Advancements in sequencing technologies have led to useful molecular classifications of breast cancer—specifically HER2, Basal-Like, Luminal-A, and Luminal-B classifications of the Prosigna PAM50 qPCR assay. These classifications allow a better prediction of disease outcome and have led to the development of more class-specific therapies. Towards a better understanding of the “proteo-genomic” relationship between somatic mutation and signaling in breast cancer, recent quantitative proteomic analyses suggest that breast-cancer may be subdivided into three, rather than four, distinct subgroups—Stromal, Luminal, and Basal.
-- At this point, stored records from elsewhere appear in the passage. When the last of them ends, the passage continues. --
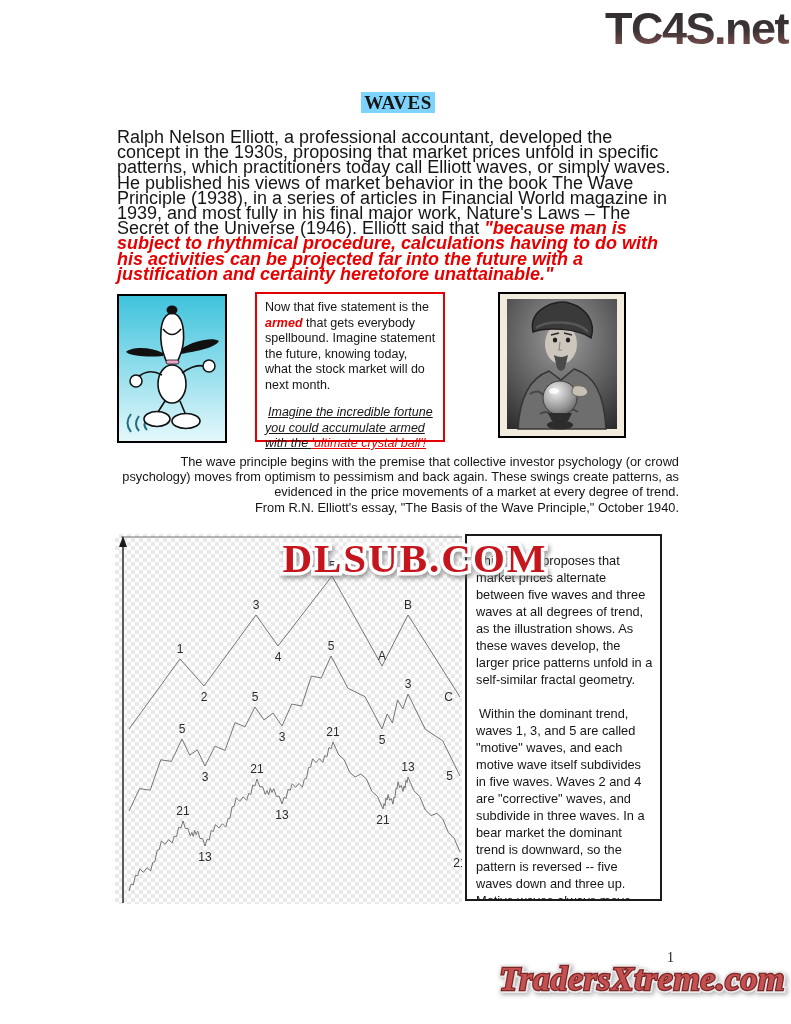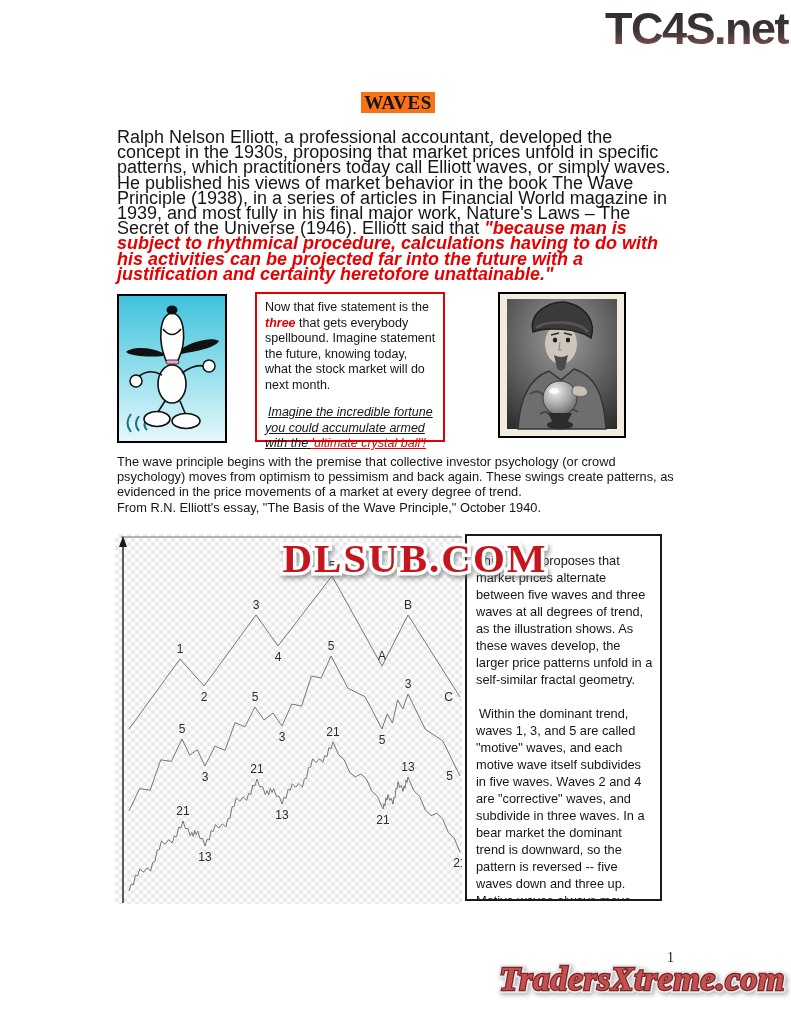--- a/index.html
+++ b/index.html
@@ -14,7 +14,7 @@
   .content{position:absolute;left:117px;top:0;width:562px;}
   .title-row{margin-top:92px;text-align:center;}
   .title{font-family:"Liberation Serif",serif;font-weight:bold;font-size:19px;
-         background:#f97316;padding:0 3px;letter-spacing:0.5px;}
+         background:#7dd3fc;padding:0 3px;letter-spacing:0.5px;}
   .intro{margin:16px 0 0 0;font-size:18px;line-height:15.2px;}
   .red-em{color:#e60000;font-weight:bold;font-style:italic;}
 

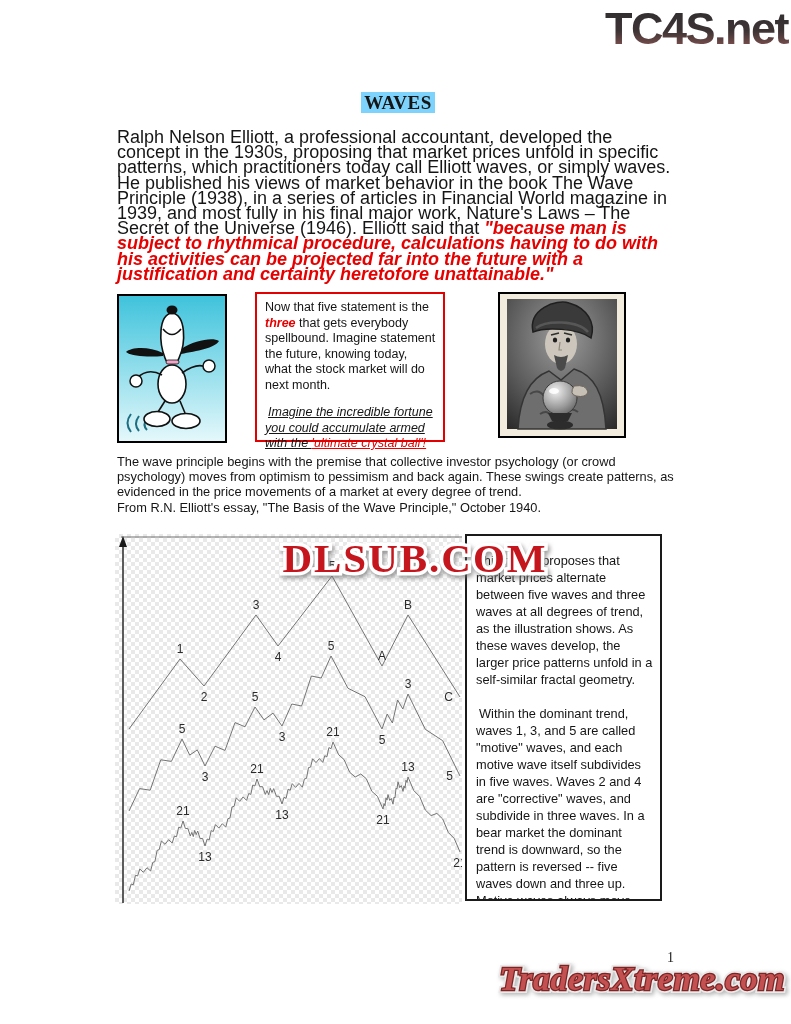--- a/index.html
+++ b/index.html
@@ -124,7 +124,7 @@
       </div>
 
       <div class="hook-box">
-        <p class="hook-p1"><span>Now that five statement is the </span><span class="red-em">three</span><span> that gets everybody spellbound. Imagine statement the future, knowing today, what the stock market will do next month.</span></p>
+        <p class="hook-p1"><span>Now that five statement is the </span><span class="red-em">armed</span><span> that gets everybody spellbound. Imagine statement the future, knowing today, what the stock market will do next month.</span></p>
         <p class="hook-p2"><span class="u-black">Imagine the incredible fortune you could accumulate armed with the </span><span class="u-red">'ultimate crystal ball'!</span></p>
       </div>
 

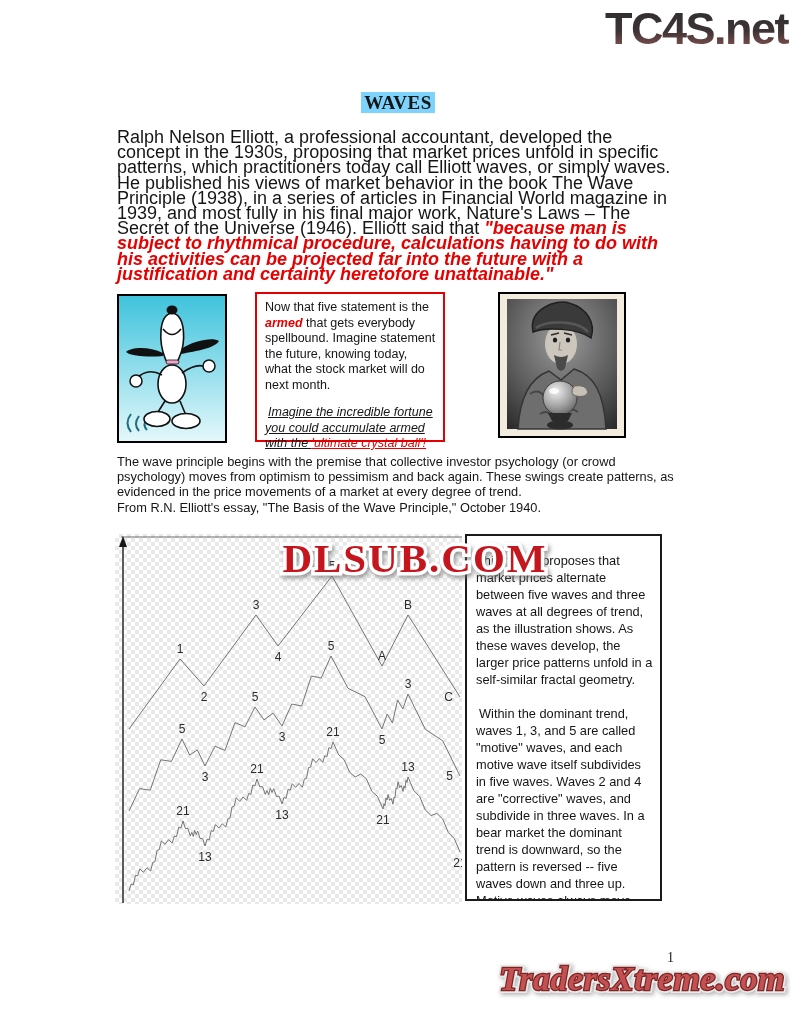--- a/index.html
+++ b/index.html
@@ -30,7 +30,7 @@
   .u-black{text-decoration:underline;}
   .u-red{color:#e60000;text-decoration:underline;}
 
-  .premise{margin:10px 0 0 0;font-size:12.8px;line-height:15.2px;}
+  .premise{margin:10px 0 0 0;font-size:12.8px;line-height:15.2px;text-align:right;}
 
   
   .chart-row{position:relative;margin-top:19px;margin-left:-2px;height:374px;}

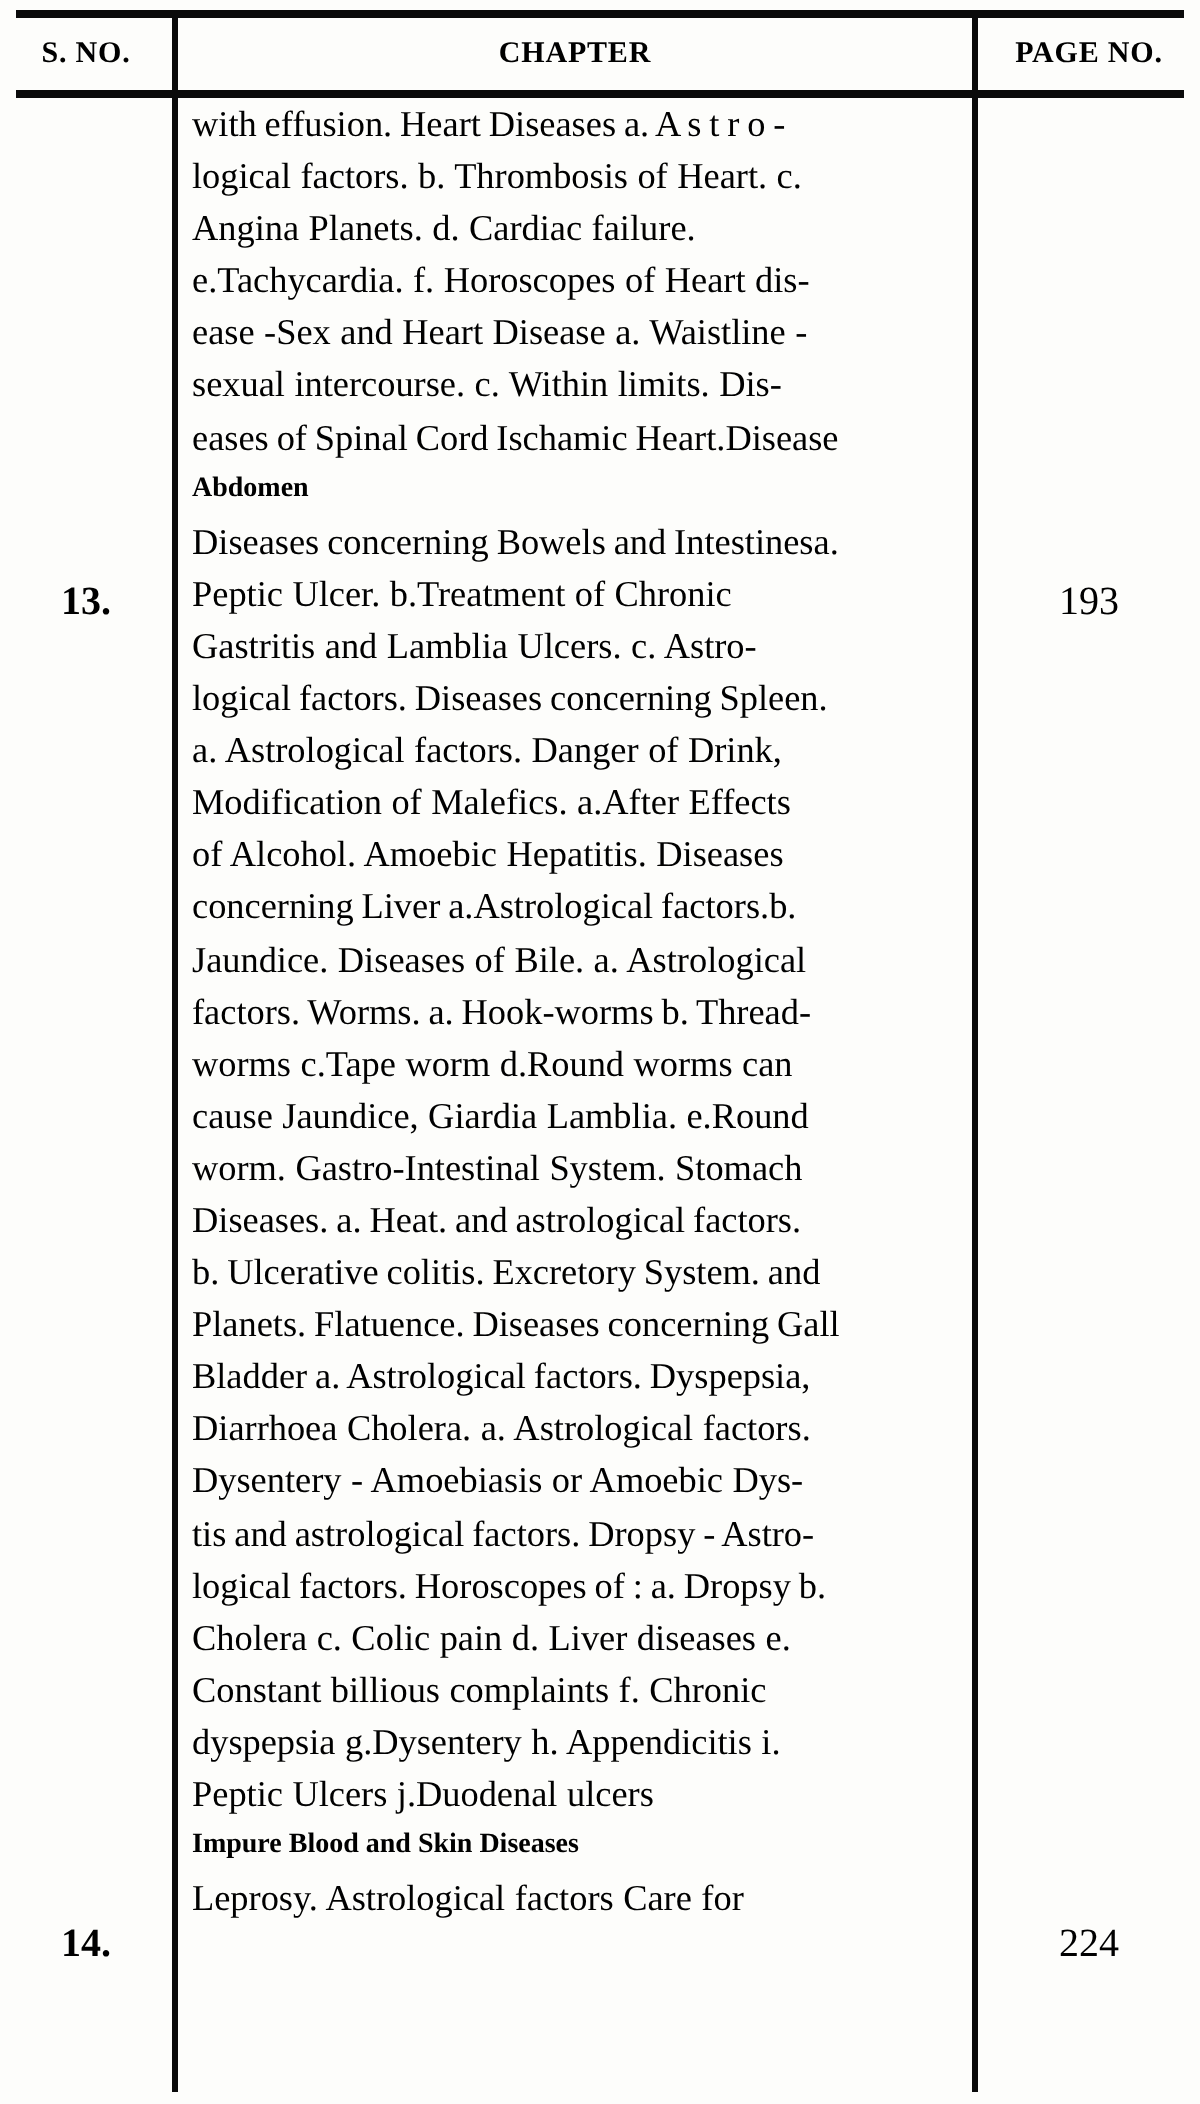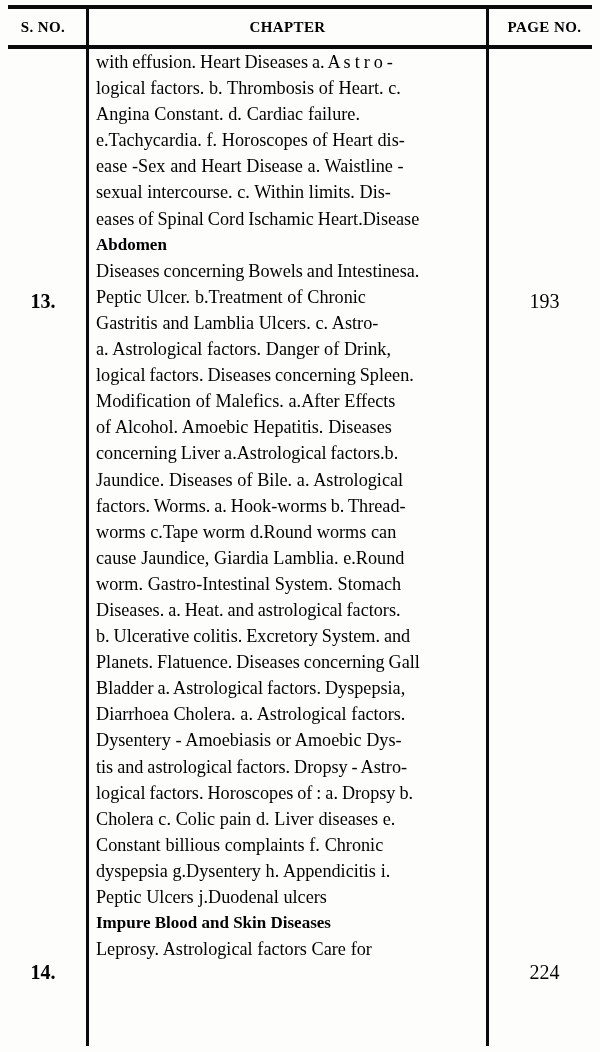--- a/index.html
+++ b/index.html
@@ -146,7 +146,7 @@
       <div class="block">
         <p class="txt tight">with effusion. Heart Diseases a.  A s t r o -</p>
         <p class="txt">logical factors. b. Thrombosis of Heart. c.</p>
-        <p class="txt">Angina  Constant.  d.  Cardiac  failure.</p>
+        <p class="txt">Angina  Planets.  d.  Cardiac  failure.</p>
         <p class="txt">e.Tachycardia. f. Horoscopes of Heart dis-</p>
         <p class="txt">ease -Sex and Heart Disease a. Waistline -</p>
         <p class="txt">sexual intercourse.  c. Within limits. Dis-</p>

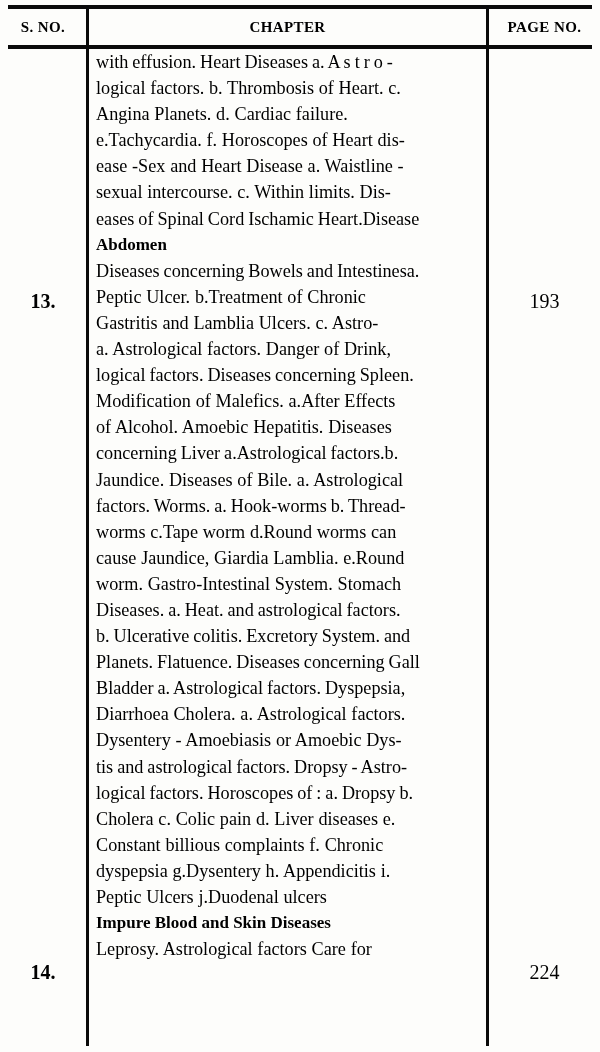--- a/index.html
+++ b/index.html
@@ -101,7 +101,7 @@
 
   .chapter-title {
     font-weight: bold;
-    font-size: 17px;
+    font-size: 14px;
     line-height: 26.1px;
     margin: 0;
   }

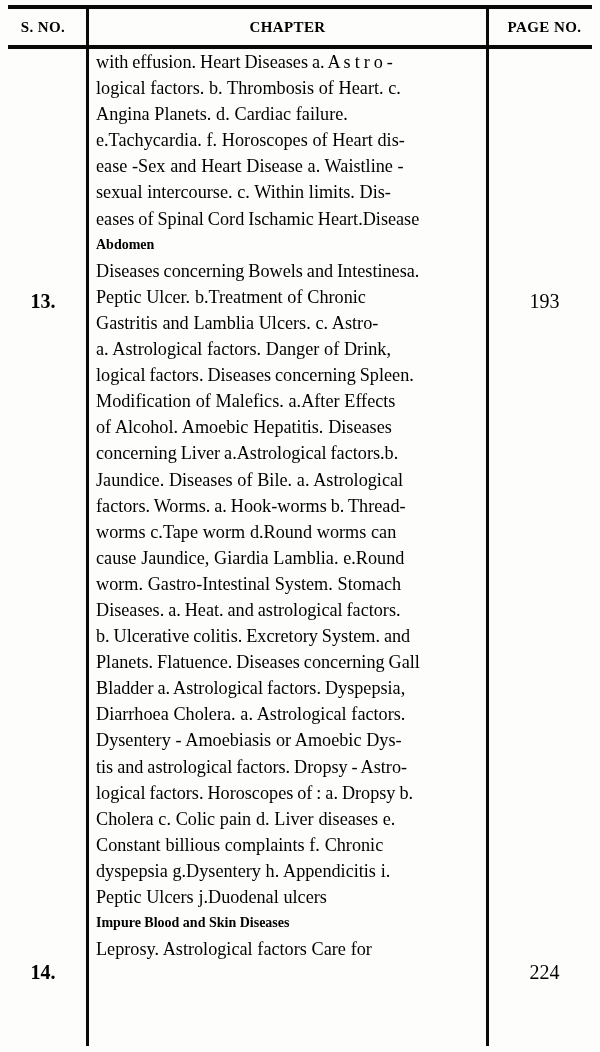--- a/index.html
+++ b/index.html
@@ -158,8 +158,8 @@
         <p class="txt tight">Diseases concerning Bowels and Intestinesa.</p>
         <p class="txt">Peptic  Ulcer.  b.Treatment  of  Chronic</p>
         <p class="txt">Gastritis  and  Lamblia  Ulcers.  c. Astro-</p>
+        <p class="txt tight">logical factors. Diseases concerning Spleen.</p>
         <p class="txt">a. Astrological  factors.  Danger  of  Drink,</p>
-        <p class="txt tight">logical factors. Diseases concerning Spleen.</p>
         <p class="txt">Modification  of  Malefics.  a.After  Effects</p>
         <p class="txt">of Alcohol.  Amoebic  Hepatitis.  Diseases</p>
         <p class="txt tight">concerning Liver a.Astrological factors.b.</p>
This opens the door for developing therapies based on the aberrant protein signaling of the tumor, especially for patients with significant stromal infiltrates, a phenotype that is strongly associated with poor clinical outcomes.

Objective

A critical constraint to applying this proteomic classification to every breast cancer patient is the time and cost of whole proteome and analyses. We sought to identify an RNA signature similar to the PAM50 that predicts the newly classified proteomic subgroups based on differential RNA expression. Furthermore, we want to see if protein expression levels of the 50 genes in the PAM50 can be used to classify stromal subtype that emerged in the whole-proteome level.

Methods

We began with RNA differential expression analysis of approximately 60,000 genes from 77 patients using The Cancer Genome Atlas (TCGA) database. We are now using k-means consensus clustering to explore the predictive value of the PAM50 protein expression in identifying the three groups identified in previous proteomics studies.

Preliminary Findings

We found that RNA differential expression could not stratify the patients into the proteomic subgroups, with the stromal group being the most heterogeneous patient population at the RNA level. This finding points to the vast amount of modification occurring between transcription and translation as well as the potential inaccuracy of classifications based on transcriptional clustering. We are in the process of conducting the consensus clustering.